▸ Records supplied
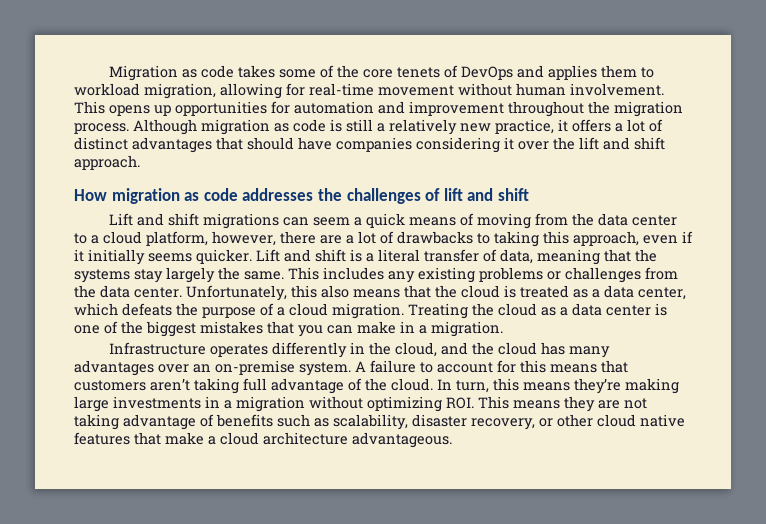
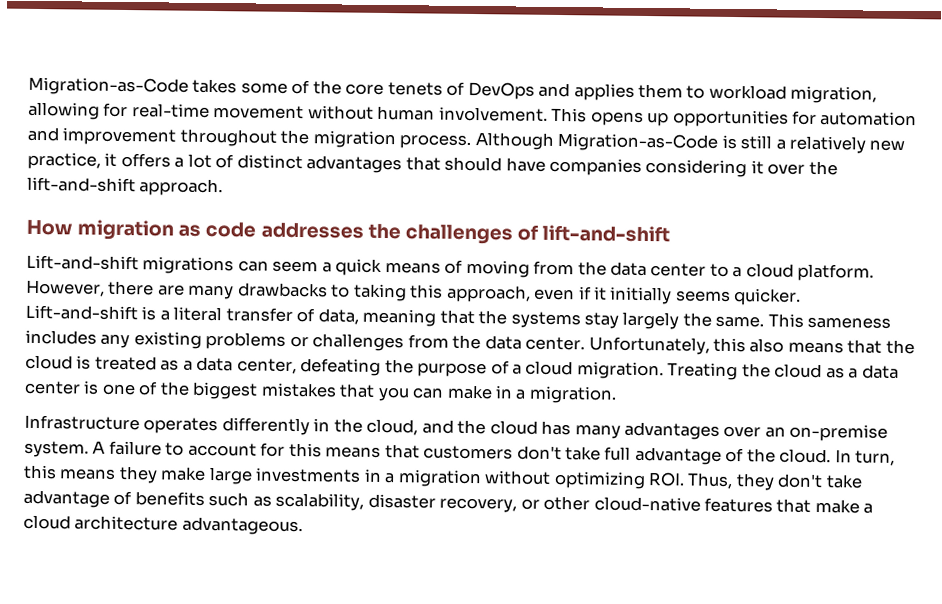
[108,65,234,81] Migration as code -> [28,76,189,96] Migration-as-Code
[201,119,326,135] migration as code -> [557,132,719,152] Migration-as-Code
[579,137,665,150] lift and shift -> [27,176,136,193] lift-and-shift
[443,188,529,201] [108,213,199,226] lift and shift // Lift and shift -> [542,224,671,243] [26,254,139,271] lift-and-shift // Lift-and-shift
[146,231,394,246] platform, however, there are a lot of -> [797,263,875,282] [26,279,235,300] platform. However, there are many
[256,249,346,262] Lift and shift -> [25,304,138,321] Lift-and-shift
(319, 273) none -> [807,316,892,329] sameness
[74,303,172,316] which defeats -> [300,358,382,376] defeating
[150,378,239,394] aren’t taking -> [516,445,602,461] don't take
[574,378,679,394] they’re making -> [118,465,207,484] they make
[478,396,647,412] [74,414,119,430] This means they are not taking -> [687,472,863,491] Thus, they don't take
[597,414,685,427] cloud native -> [593,496,701,512] cloud-native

▸ Prompt
Restate, word for word, all of the material above, leaving out the images.

▸ Task solution
[108,65,234,81] Migration as code -> [28,76,189,96] Migration-as-Code
[201,119,326,135] migration as code -> [557,132,719,152] Migration-as-Code
[579,137,665,150] lift and shift -> [27,176,136,193] lift-and-shift
[443,188,529,201] [108,213,199,226] lift and shift // Lift and shift -> [542,224,671,243] [26,254,139,271] lift-and-shift // Lift-and-shift
[146,231,394,246] platform, however, there are a lot of -> [797,263,875,282] [26,279,235,300] platform. However, there are many
[256,249,346,262] Lift and shift -> [25,304,138,321] Lift-and-shift
(319, 273) none -> [807,316,892,329] sameness
[74,303,172,316] which defeats -> [300,358,382,376] defeating
[150,378,239,394] aren’t taking -> [516,445,602,461] don't take
[574,378,679,394] they’re making -> [118,465,207,484] they make
[478,396,647,412] [74,414,119,430] This means they are not taking -> [687,472,863,491] Thus, they don't take
[597,414,685,427] cloud native -> [593,496,701,512] cloud-native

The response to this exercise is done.